Having a look at the network traffic it can be seen that the data is returned from an API where the page's search function generates a POST request with a JSON payload. We can use httr2
to make these requests and return up to 100 records at a time, although to make things more minimal I limit each request to 3 records in the code below.
The url and payload are:
library(httr2)
library(jsonlite)
library(tidyverse)
# API address
url <- "https://app-elastic-prod-eus2-001.azurewebsites.net/search"
# JSON payload
payload_string <- r"({
"index": "bioguideprofiles",
"aggregations": [
{
"field": "jobPositions.congressAffiliation.congress.name",
"subFields": [
"jobPositions.congressAffiliation.congress.startDate",
"jobPositions.congressAffiliation.congress.endDate"
]
},
{
"field": "jobPositions.congressAffiliation.partyAffiliation.party.name"
},
{
"field": "jobPositions.job.name"
},
{
"field": "jobPositions.congressAffiliation.represents.regionCode"
}
],
"size": 12,
"from": 0,
"sort": [
{
"_score": true
},
{
"field": "unaccentedFamilyName",
"order": "asc"
},
{
"field": "unaccentedGivenName",
"order": "asc"
},
{
"field": "unaccentedMiddleName",
"order": "asc"
}
],
"keyword": "",
"filters": {
},
"matches": [
],
"searchType": "OR",
"applicationName": "bioguide.house.gov"
}
)"
We need to convert the payload to an R list so we can easily modify the from
argument in the request with req_body_json_modify()
:
# Convert to R list
payload_list <- fromJSON(payload_string)
# Get n records of first x records
request_size <- 3L # 100 max per request
total_records <- 15L # 12953 records in database
from <- seq(1L, total_records, request_size) - 1L # Sequence of starting positions
# Generate base request
req <- request(url) |>
req_method("POST") |>
req_body_json(payload_list)
# Generate list of requests (5 requests of 3 records each)
requests <- from |>
lapply(\(n) req |> req_body_json_modify(from = n, size = request_size))
# Execute requests
responses <- req_perform_sequential(requests, on_error = "return")

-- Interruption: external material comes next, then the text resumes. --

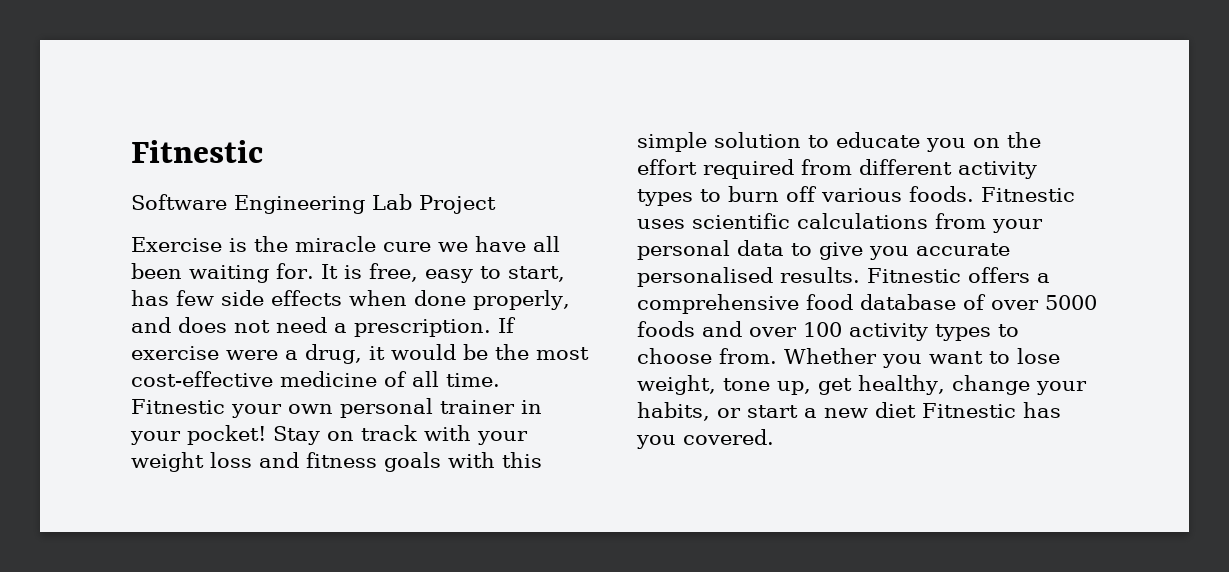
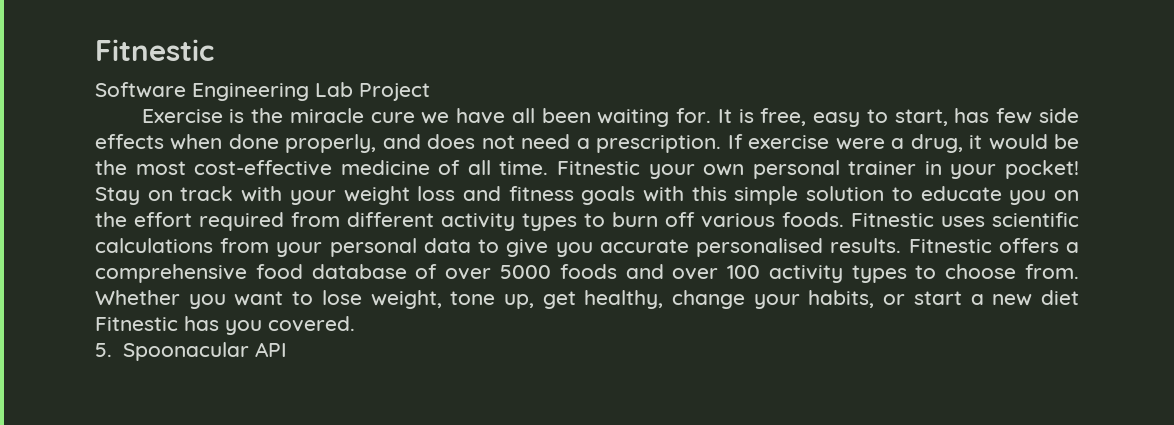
(774, 437) none -> [95,342,287,361] // 5. Spoonacular API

# Parse responses and extract image URL
results <- resps_data(
responses,
\(r) r |>
resp_body_json(simplifyDataFrame = TRUE) |>
pluck("filteredHits") |>
select(starts_with("unaccented"), any_of("image"))
) |>
bind_rows() |>
hoist("image", "contentUrl") |>
select(-image) |>
mutate(image_url = ifelse(is.na(contentUrl), NA, paste0("https://bioguide.congress.gov/photo/", basename(contentUrl))), .keep = "unused") |>
as_tibble()
Where results
contains the derived image URLs:
# A tibble: 15 × 4
unaccentedFamilyName unaccentedGivenName unaccentedMiddleName image_url
<chr> <chr> <chr> <chr>
1 Aandahl Fred George https://bioguide.congress.gov/photo/66c88d1d740…
2 Abbitt Watkins Moorman https://bioguide.congress.gov/photo/ad79716f164…
3 Abbot Joel NA NA
4 Abbott Amos NA NA
5 Abbott Joseph Carter https://bioguide.congress.gov/photo/39253c461f2…

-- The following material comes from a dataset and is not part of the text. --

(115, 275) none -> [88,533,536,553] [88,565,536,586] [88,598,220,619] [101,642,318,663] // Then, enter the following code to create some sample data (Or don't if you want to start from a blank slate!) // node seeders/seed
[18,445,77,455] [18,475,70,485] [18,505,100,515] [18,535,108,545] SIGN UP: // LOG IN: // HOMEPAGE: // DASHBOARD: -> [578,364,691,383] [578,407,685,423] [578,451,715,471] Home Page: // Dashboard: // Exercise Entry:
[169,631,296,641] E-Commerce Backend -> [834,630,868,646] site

6 Abbott Joseph NA https://bioguide.congress.gov/photo/43ba0fd5299…
7 Abbott Josiah Gardner https://bioguide.congress.gov/photo/470dc5df4ba…
8 Abbott Nehemiah NA NA
9 Abdnor James NA https://bioguide.congress.gov/photo/a32ba2ea44f…
10 Abel Hazel Hempel https://bioguide.congress.gov/photo/07f3a896ce1…
11 Abele Homer E. https://bioguide.congress.gov/photo/a58aa67c32f…
12 Abercrombie James NA NA
13 Abercrombie John William https://bioguide.congress.gov/photo/76a90e5795f…
14 Abercrombie Neil NA https://bioguide.congress.gov/photo/66cbb14989f…
15 Abernethy Charles Laban https://bioguide.congress.gov/photo/00ff9ca93d0…
There is a heap of other data returned with each query but will leave how to wrangle it all to you.